In cascade testing, genetic testing for an identified familial pathogenic variant extends to disease-free relatives to allow genetically targeted disease prevention. We evaluated the results of an online initiative in which carriers of 1 of 30 cancer-associated genes, or their first-degree relatives, could offer low-cost testing to at-risk first-degree relatives. In the first year, 1101 applicants invited 2280 first-degree relatives to undergo genetic testing.
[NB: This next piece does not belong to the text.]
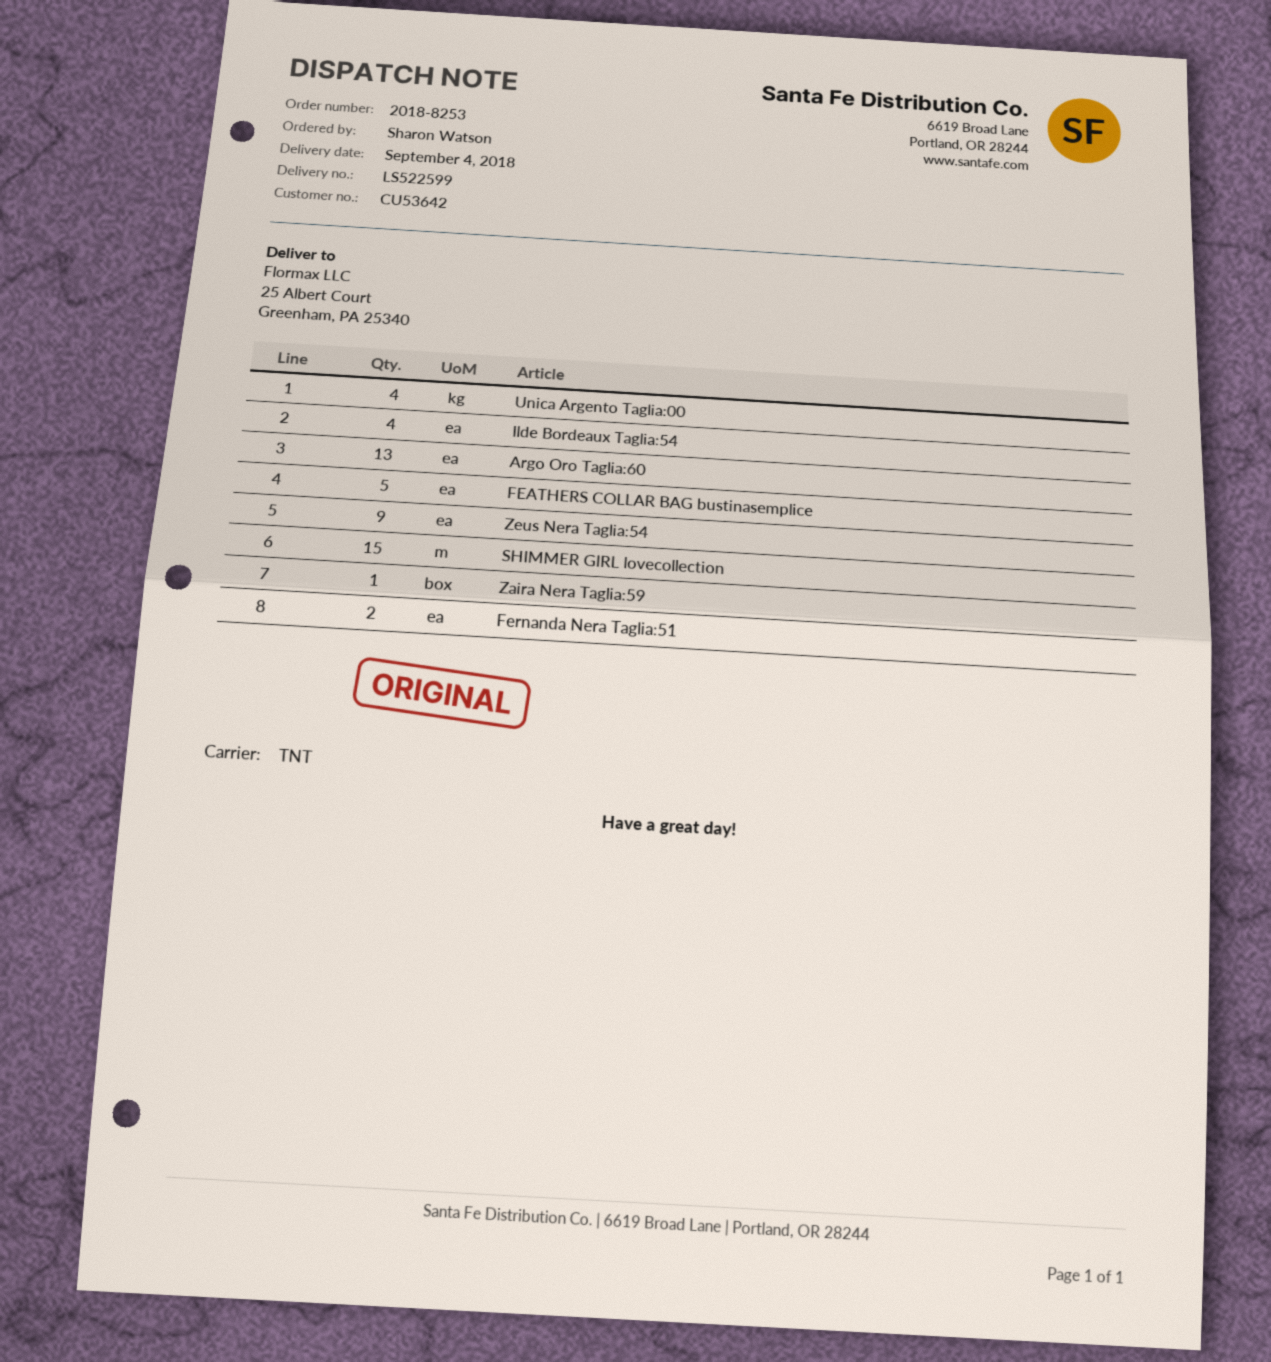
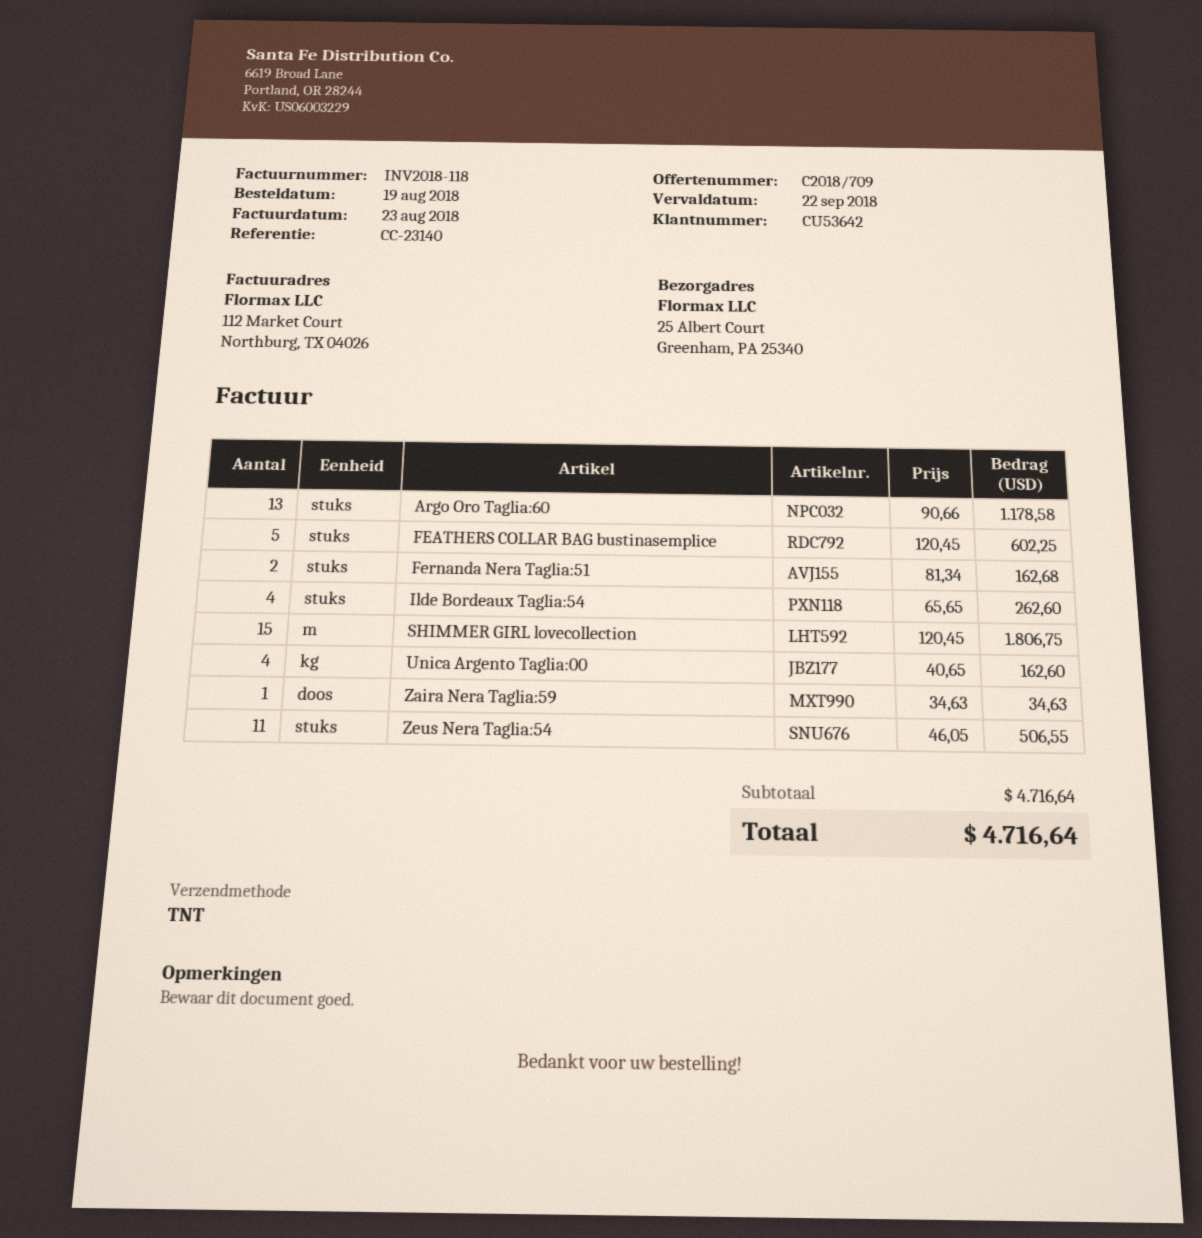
Zeus Nera Taglia:54: 9 -> 11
Of invited relatives, 47.5% (95% confidence interval [CI] = 45.5 to 49.6%) underwent genetic testing, and 12.0% (95% CI = 9.2 to 14.8%) who tested positive continued the cascade by inviting additional relatives to test. Of tested relatives, 4.9% (95% CI = 3.8 to 6.1%) had a pathogenic variant in a different gene from the known familial one, and 16.8% (95% CI = 14.7 to 18.8%) had a variant of uncertain significance. These results suggest that an online, low-cost program is an effective approach to implementing cascade testing, and that up to 5% of the general population may carry a pathogenic variant in 1 of 30 cancer-associated genes.

Figure 1.

The family testing program. A) Flowchart of the application process. Positive results were available only after telephone-based genetic counseling, and posttest genetic counseling was also optionally available if the results were variant of uncertain significance or negative. B) Affected genes and uptake of testing. FDR = first-degree relative.

Figure 2.

Panel testing results of first-degree relatives of carriers. A) Overall results. B) Unexpected pathogenic variants.